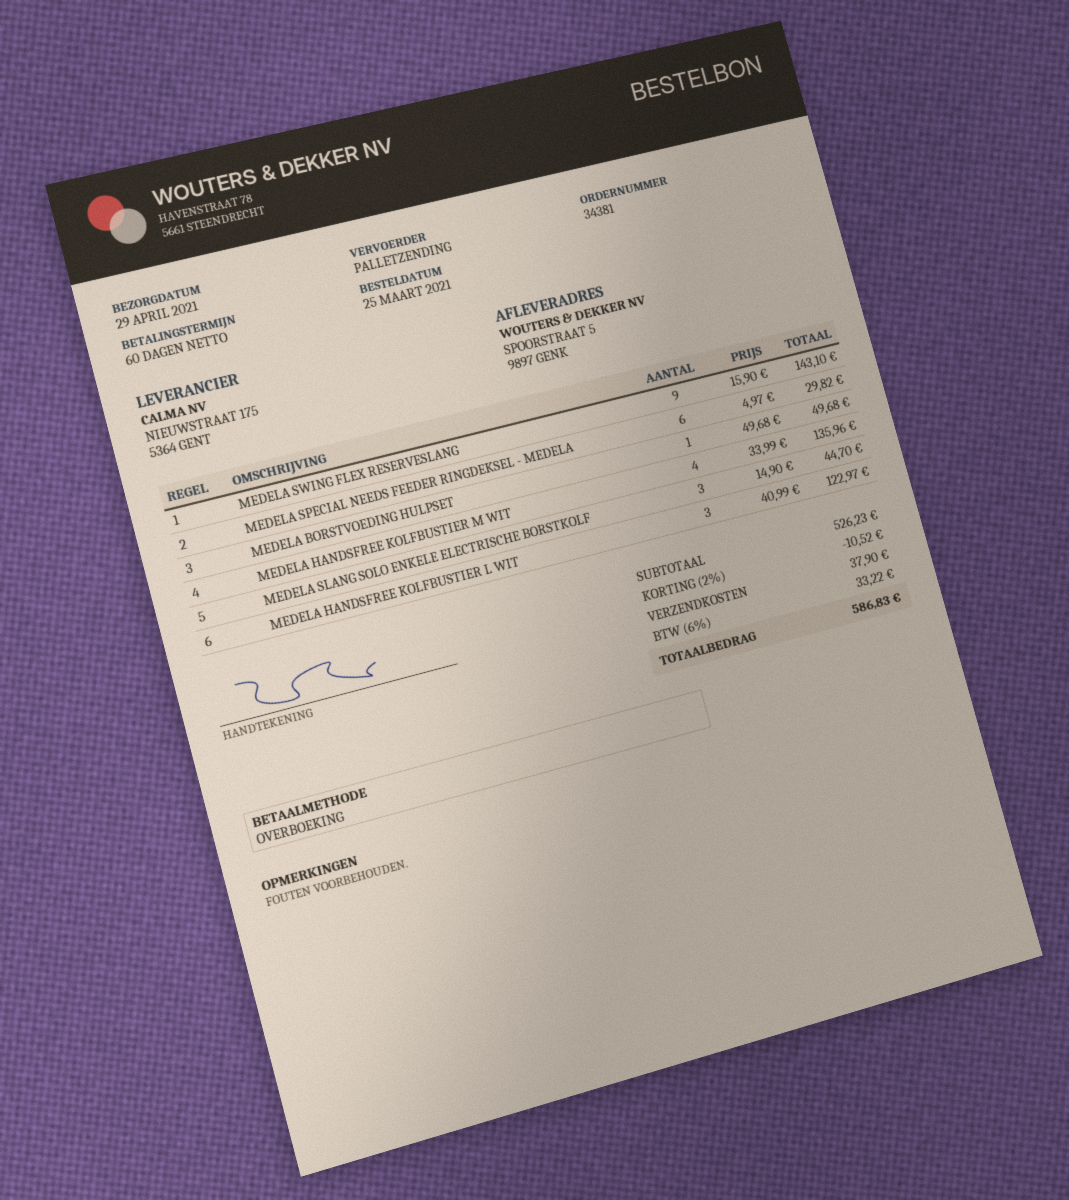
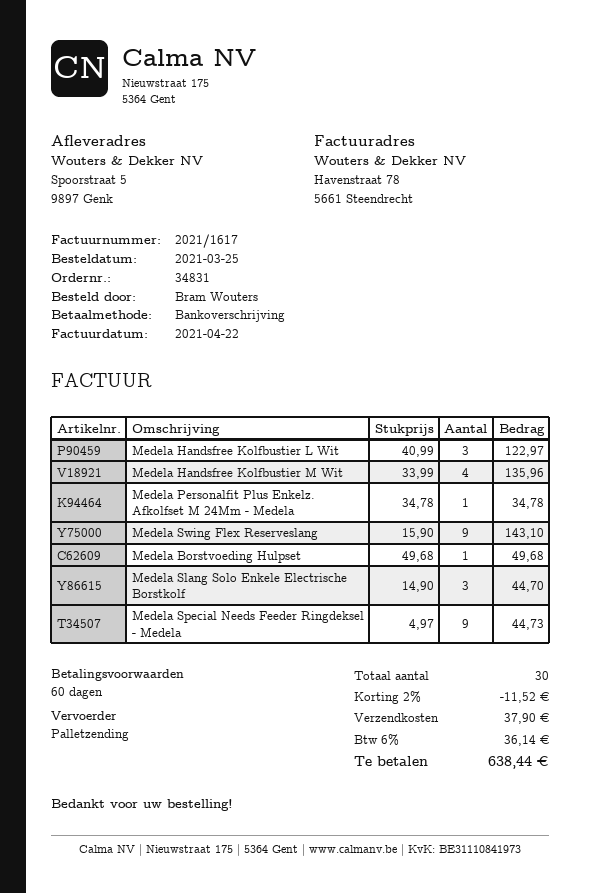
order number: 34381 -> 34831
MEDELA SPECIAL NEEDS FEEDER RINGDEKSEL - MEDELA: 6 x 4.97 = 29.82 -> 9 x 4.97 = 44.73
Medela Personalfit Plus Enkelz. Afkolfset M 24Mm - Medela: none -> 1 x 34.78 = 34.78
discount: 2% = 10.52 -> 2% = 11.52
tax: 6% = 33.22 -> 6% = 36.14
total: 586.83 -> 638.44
○ ○ ○ ○
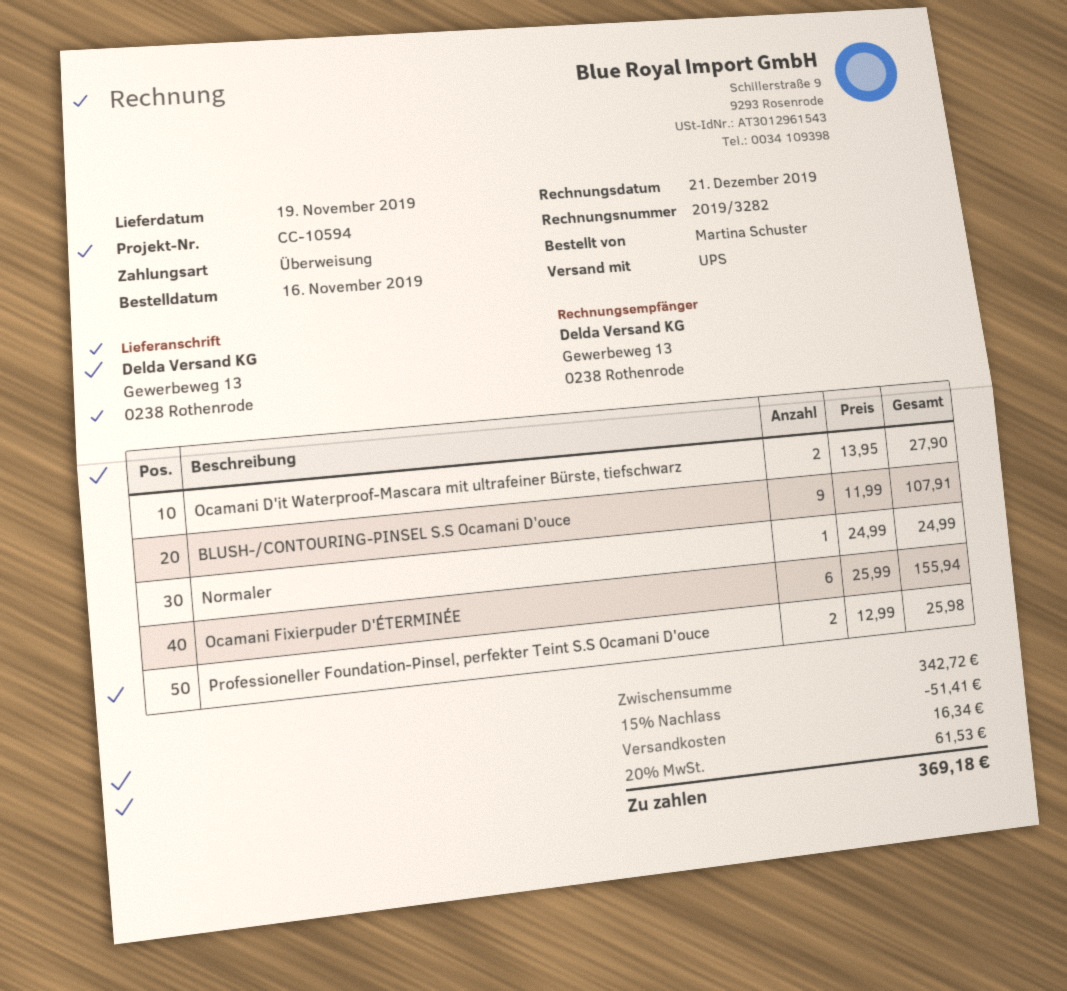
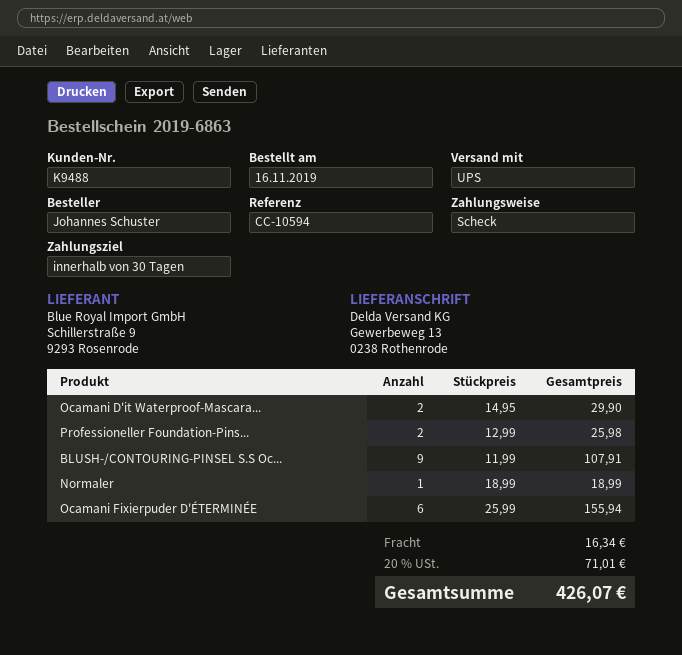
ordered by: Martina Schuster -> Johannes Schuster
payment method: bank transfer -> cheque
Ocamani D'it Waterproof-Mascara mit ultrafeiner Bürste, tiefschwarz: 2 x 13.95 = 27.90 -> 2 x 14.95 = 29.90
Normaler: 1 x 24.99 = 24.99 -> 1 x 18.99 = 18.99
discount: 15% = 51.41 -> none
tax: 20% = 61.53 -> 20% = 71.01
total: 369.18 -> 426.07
○ ○ ○ ○
What the exercise asks
In the entries above, find each line with "total" and copy it.

Exercise response
total: 586.83 -> 638.44
total: 369.18 -> 426.07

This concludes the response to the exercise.